Gathering funds to start the project was Minhaj’s biggest challenge. ‘When Drinkwell started in 2013, I worked as a consultant at a Boston-based firm specialising in technology product development and project management. I had to spend all my weekends, holidays and the few hours at night on weekdays reaching out to as many people as possible in the hopes of finding investors,’ he says.
Minhaj’s tenacity paid off as within the span of a year, an 80,000 USD grant from Echoing Green allowed him to go all out on Drinkwell. Shortly thereafter, money started coming in from a variety of grant programmes totaling more than 750,000 USD by public, private and non-profit organisations from around the world.
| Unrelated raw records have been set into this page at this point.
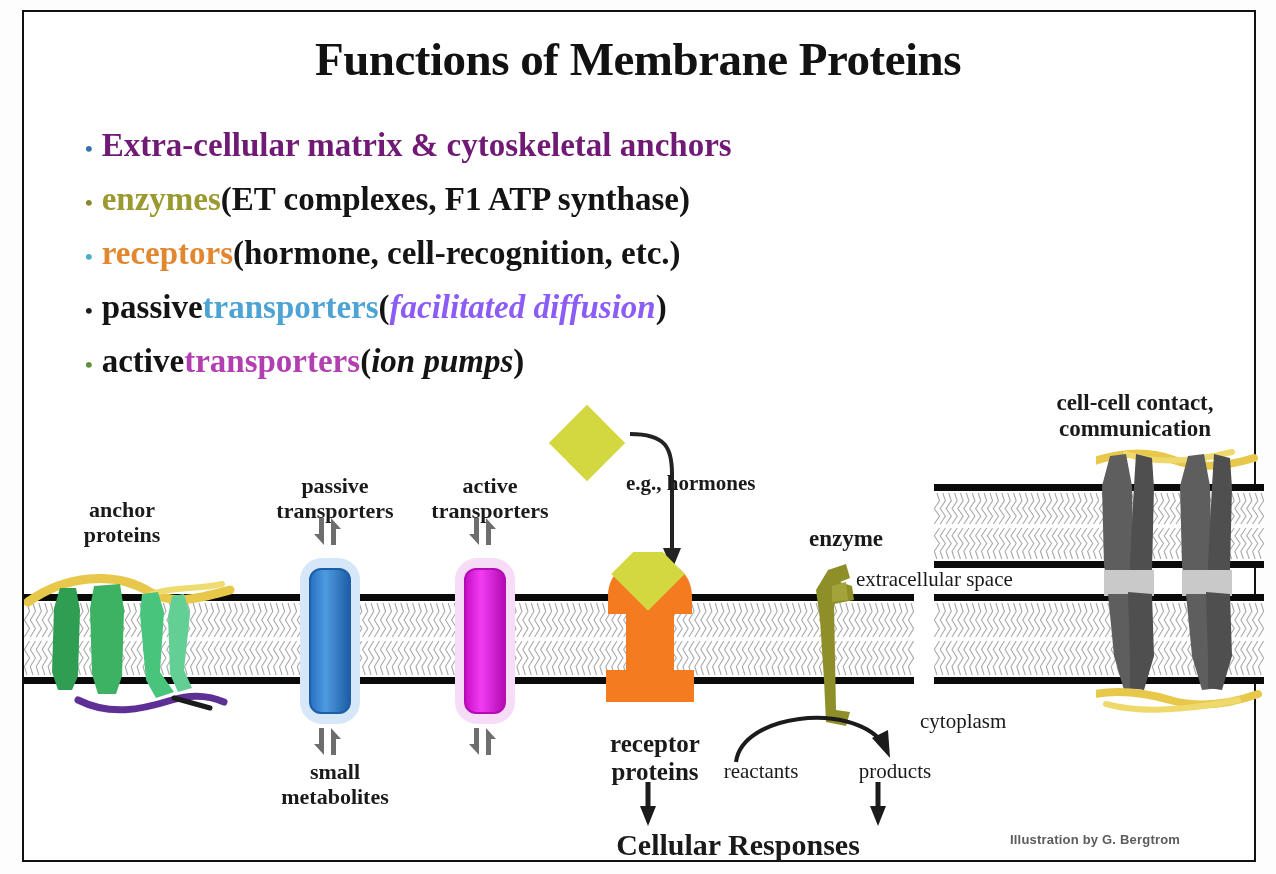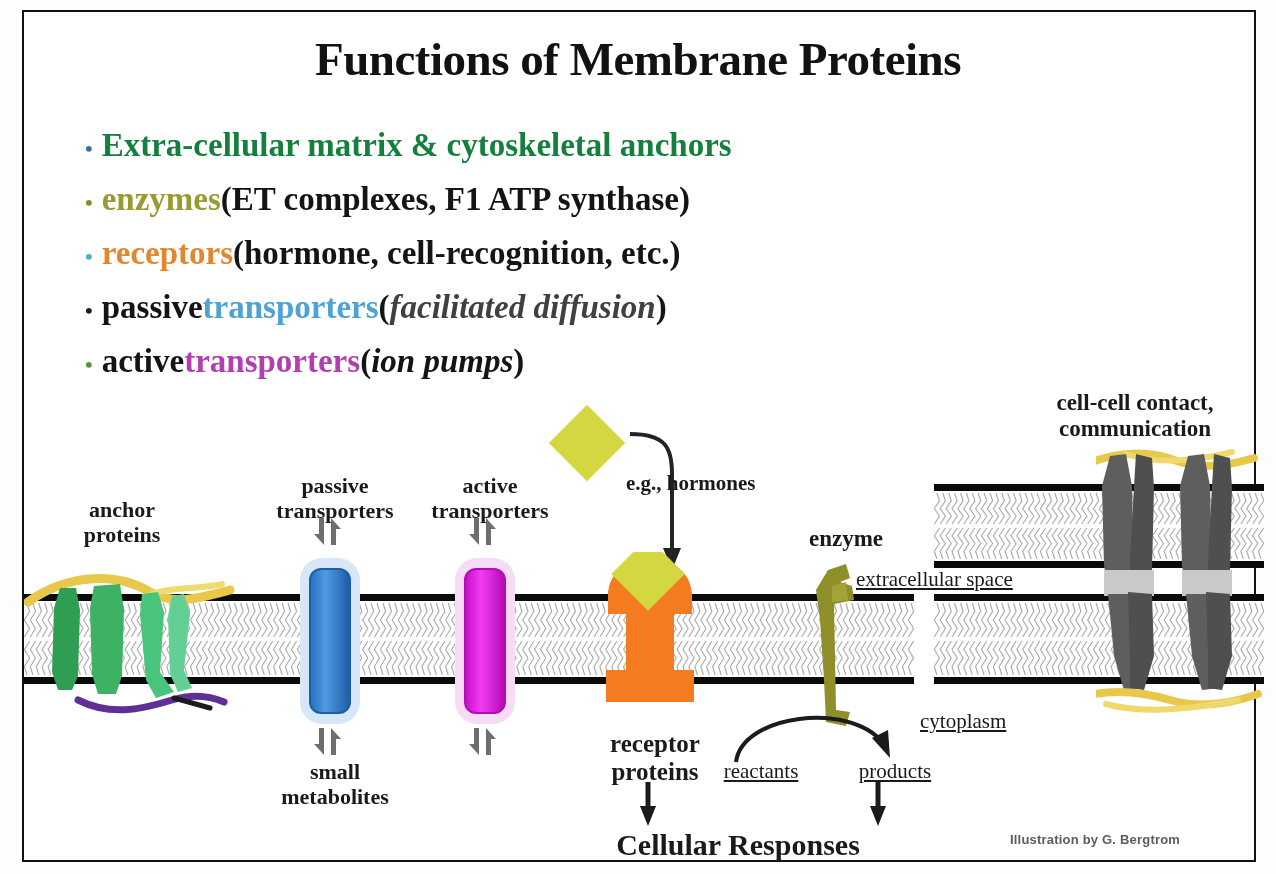--- a/index.html
+++ b/index.html
@@ -51,7 +51,7 @@
   <div id="bullets">
       <div class="bullet-row">
         <span class="dot" style="color: rgb(58, 111, 176);">•</span>
-        <span style="color: #15803d;">Extra-cellular matrix &amp; cytoskeletal anchors</span>
+        <span style="color: #701a75;">Extra-cellular matrix &amp; cytoskeletal anchors</span>
       </div>
       <div class="bullet-row">
         <span class="dot" style="color: rgb(138, 138, 42);">•</span>

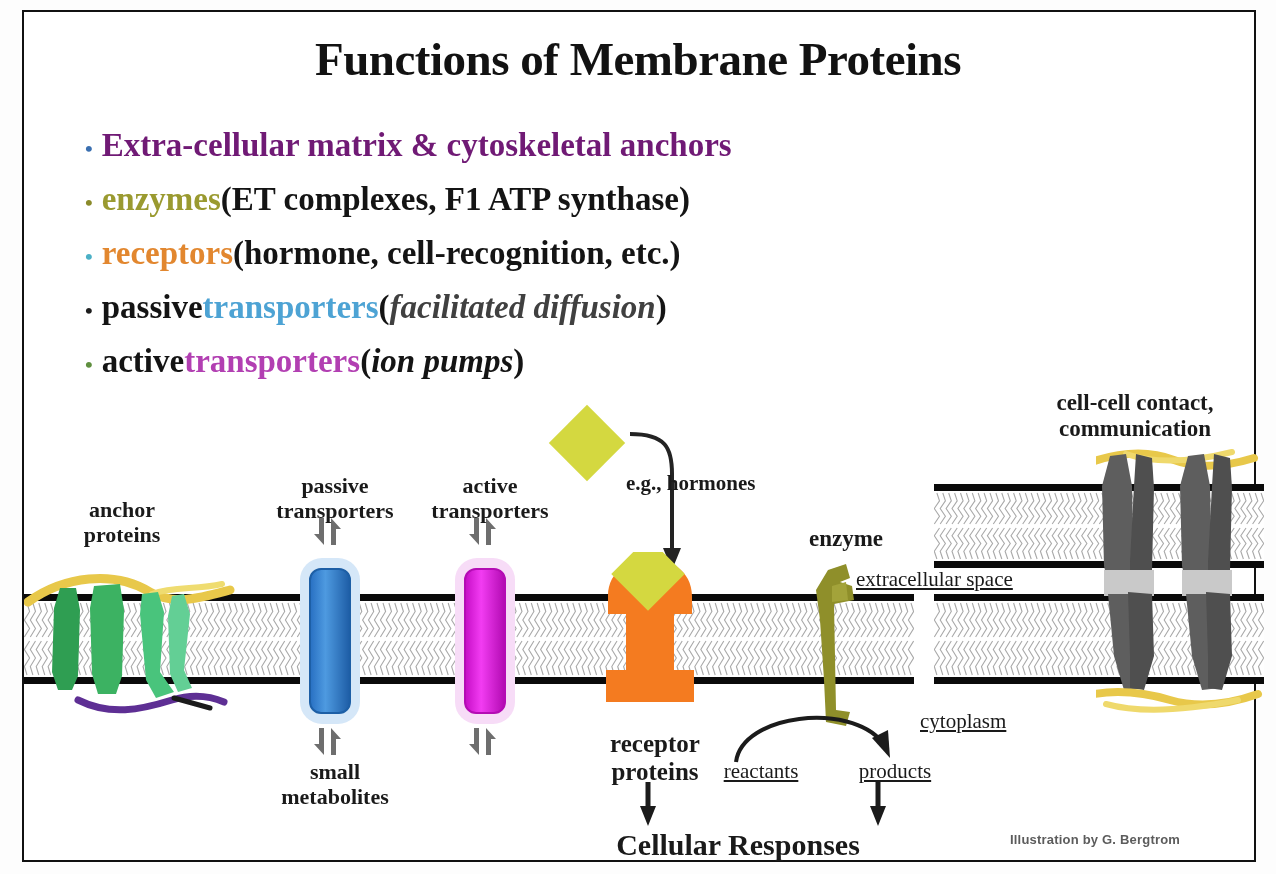--- a/index.html
+++ b/index.html
@@ -68,7 +68,7 @@
         <span style="color: rgb(20, 20, 20);">passive </span>
         <span style="color: rgb(77, 163, 212);">transporters</span>
         <span style="color: rgb(20, 20, 20);"> (</span>
-        <span class="ital" style="color: #404040;">facilitated diffusion</span>
+        <span class="ital" style="color: #8b5cf6;">facilitated diffusion</span>
         <span style="color: rgb(20, 20, 20);">)</span>
       </div>
       <div class="bullet-row">

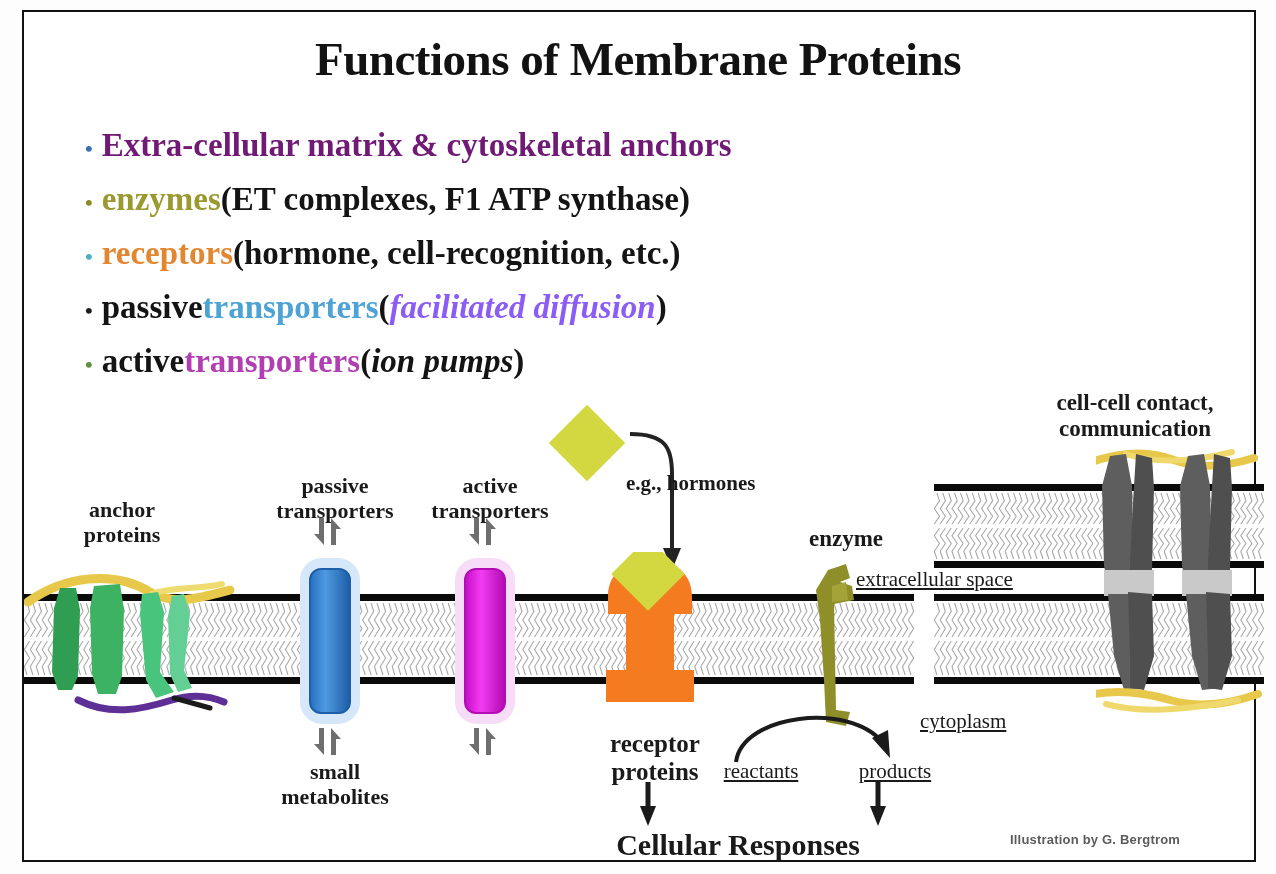--- a/index.html
+++ b/index.html
@@ -24,7 +24,7 @@
   .lbl{position:absolute;font-family:"Liberation Serif",serif;font-weight:bold;
     color:#1a1a1a;text-align:center;line-height:1.12;}
   .lbl-reg{position:absolute;font-family:"Liberation Serif",serif;font-weight:normal;
-    color:#1a1a1a;text-align:center;line-height:1.12;text-decoration:underline;}
+    color:#1a1a1a;text-align:center;line-height:1.12;}
 
   
   .membrane{position:absolute;background:#fcfcfc;}

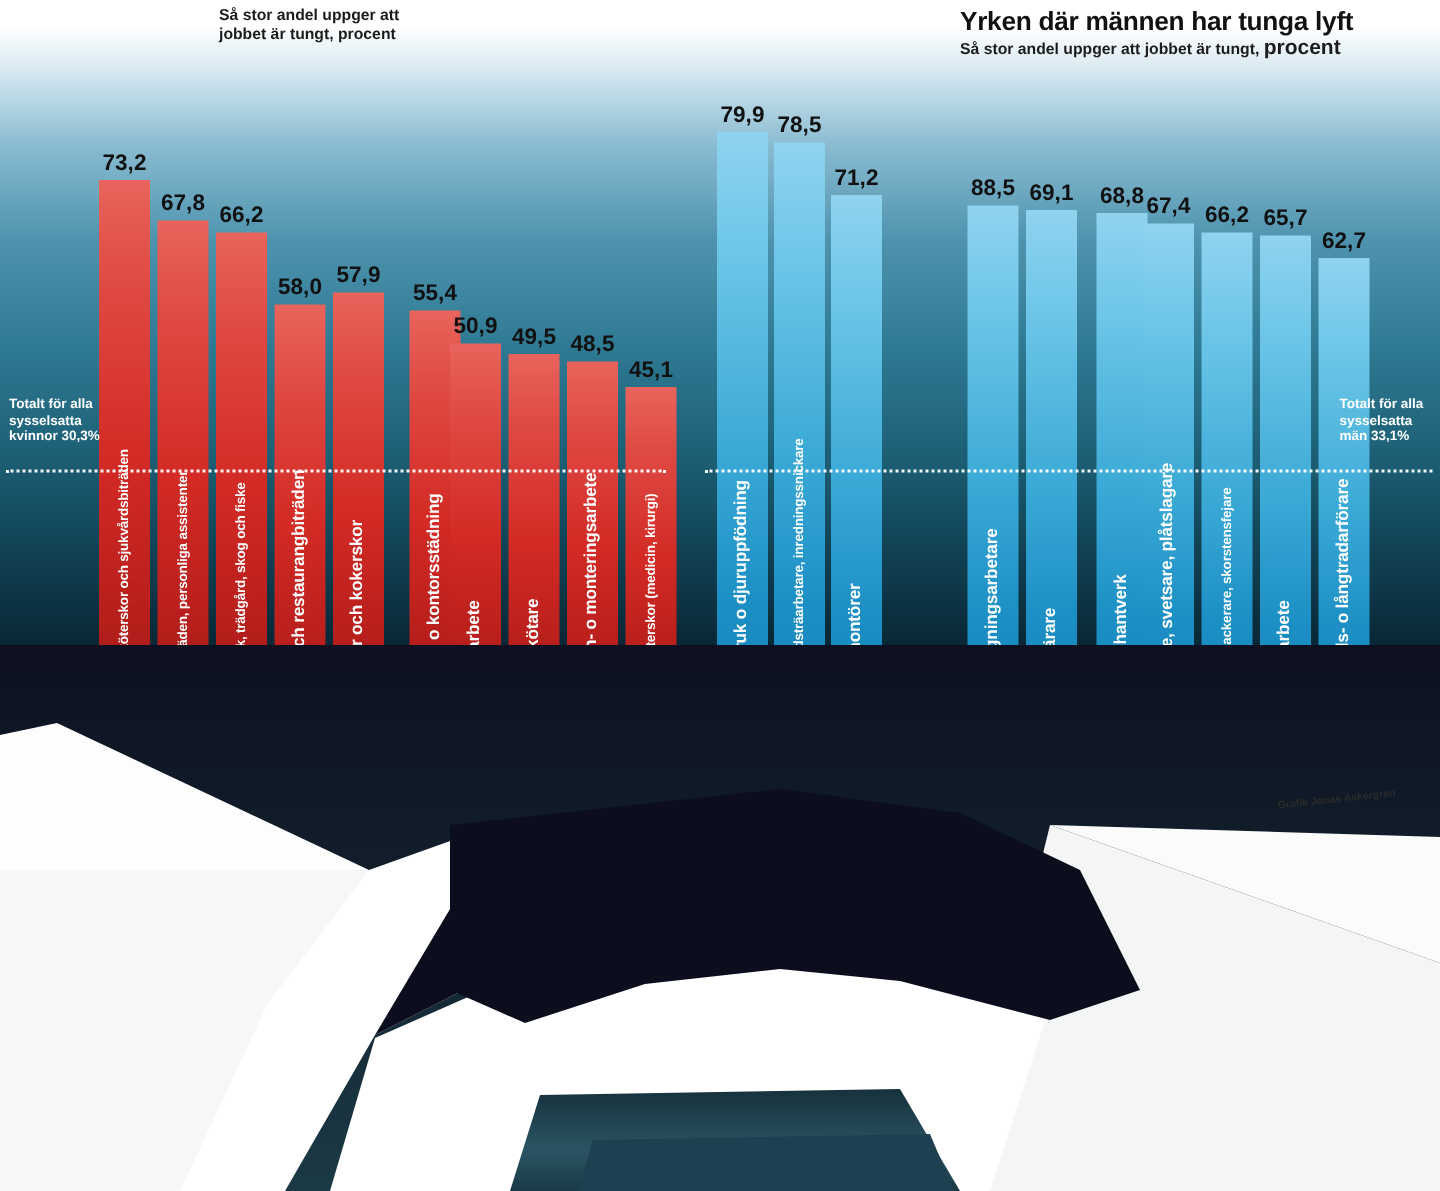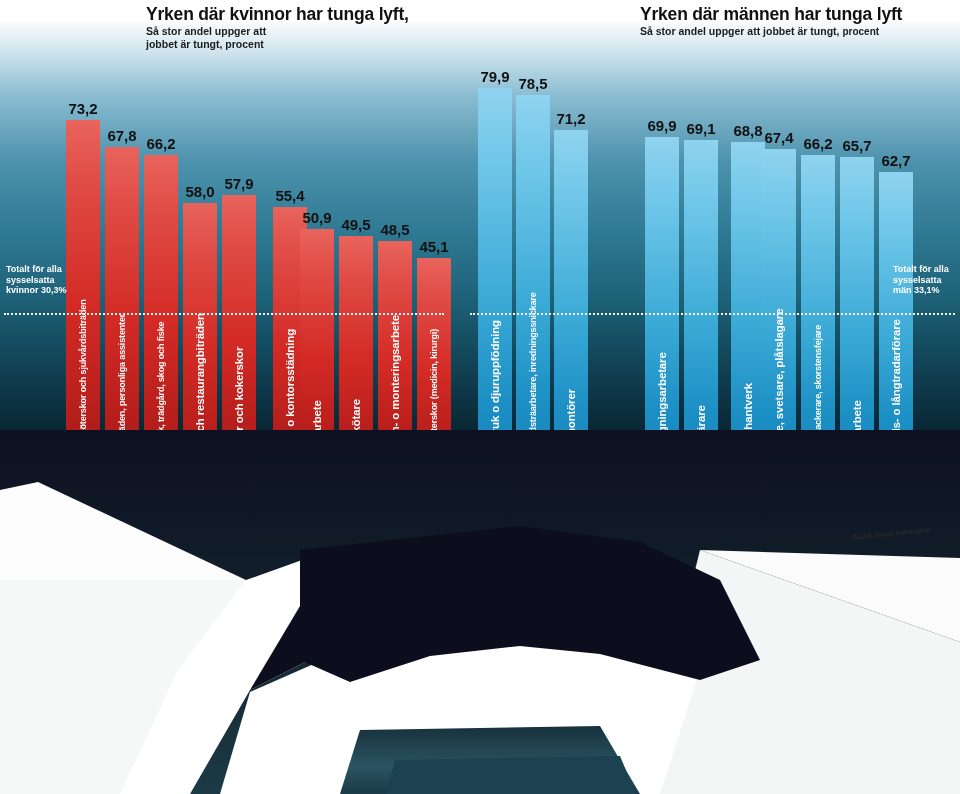--- a/index.html
+++ b/index.html
@@ -93,7 +93,6 @@
 <div id="stage">
 
   <div class="hd" id="hd-left">
-    <div class="t">Yrken där kvinnor har tunga lyft,</div>
     <div class="s1">Så stor andel uppger att</div>
     <div class="s2">jobbet är tungt, procent</div>
   </div>

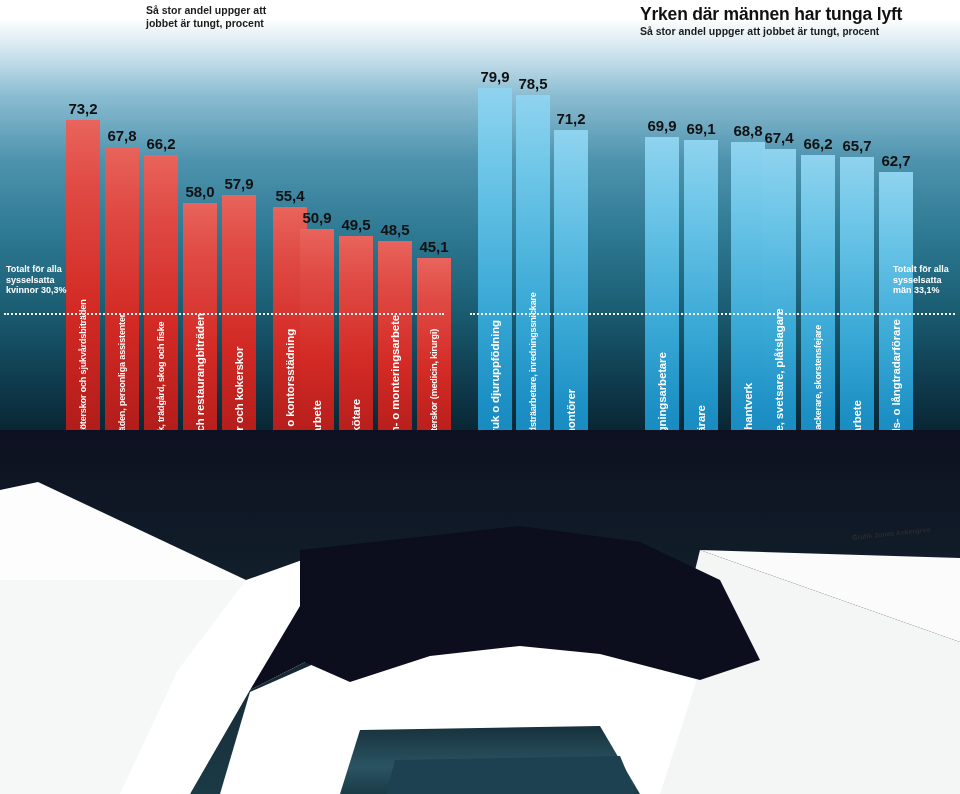--- a/index.html
+++ b/index.html
@@ -32,7 +32,7 @@
   .hd .t{font-size:17.5px;font-weight:bold;color:#111;letter-spacing:-.2px;white-space:nowrap;}
   .hd .s1{font-size:10.5px;font-weight:bold;color:#1c1c1c;white-space:nowrap;line-height:12.5px;}
   .hd .s2{font-size:10.5px;font-weight:bold;color:#1c1c1c;white-space:nowrap;line-height:12.5px;}
-  .hd .sm{font-size:10px;font-weight:bold;}
+  .hd .sm{font-size:14px;font-weight:bold;}
   #hd-left{left:146px;top:4px;}
   #hd-right{left:640px;top:4px;}
 

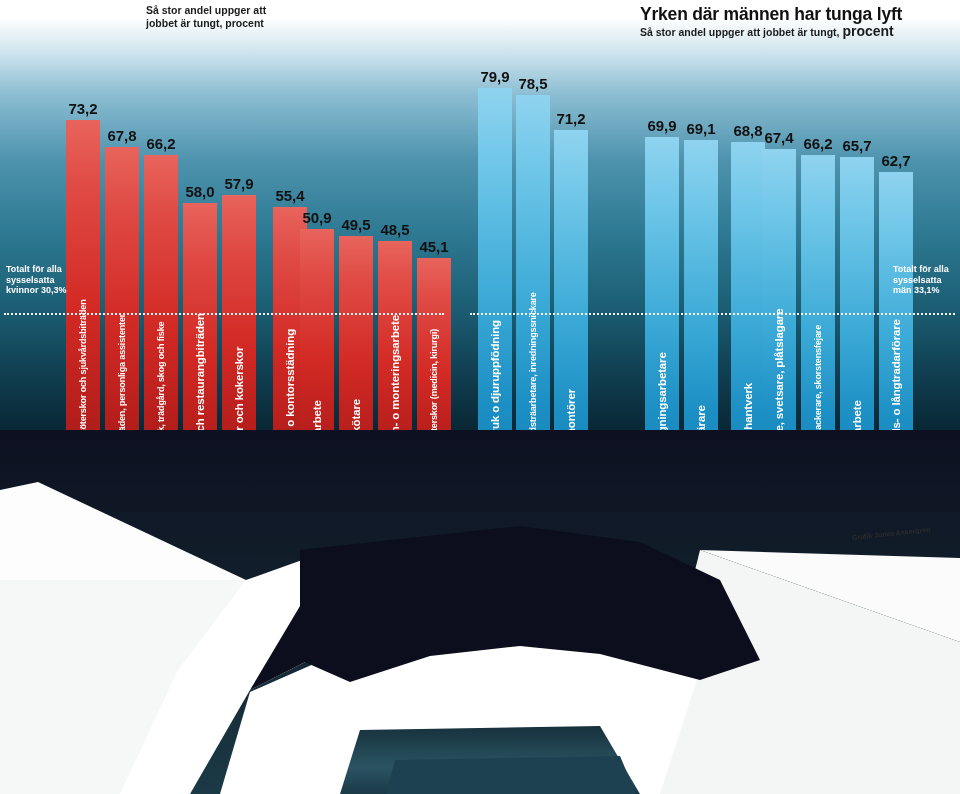--- a/index.html
+++ b/index.html
@@ -159,7 +159,7 @@
         <div class="barlabel">VVS-montörer</div>
       </div>
       <div class="bar blue" style="left: 645px; height: 341px; bottom: 316px;">
-        <div class="val">69,9</div>
+        <div class="val">88,5</div>
         <div class="barlabel">Anläggningsarbetare</div>
       </div>
       <div class="bar blue" style="left: 684px; height: 338px; bottom: 316px;">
Wasting no more time, Minhaj, refusing a raise, quit his very comfortable consultancy job and made his way to Bangladesh. There was no turning back. The equipment was ordered and all arrangements for deployment of filters began. However, little did Minhaj anticipate the struggles that awaited him in Bangladesh. ‘Corruption was a major set-back. Our equipment coming in from Kolkata and the US was held at the borders for a total of three months simply because we refused to pay bribes to officials. I still wouldn’t quit and stayed on throughout till we received papers of approval,’ he mentions.
And finally on March 8, 2015 the very first Drinkwell plant was deployed in Minhaj’s own village, Manikganj. Drinkwell now has five fully functioning plants in the villages of Manikganj, Faridpur, Nawabganj, Satkhira and Jhitka. Outside Bangladesh, the project is also in use in Indian villages. Future plans are underway to further expand all over Bangladesh, India and other developing regions facing the crisis of arsenic poisoning.
‘I’ve had to make a lot of sacrifices when it comes to staying close with friends and family, to have a “normal” lifestyle where I have my own address and room. But still there is nothing else I would be doing than what I am doing today,’ he asserts.
Minhaj has won multiple awards from organisations such as the US State Department, SXSW, and others. He is also a 2014 Echoing Green Fellow and a 2015 Forbes 30 Under 30 Social Entrepreneur.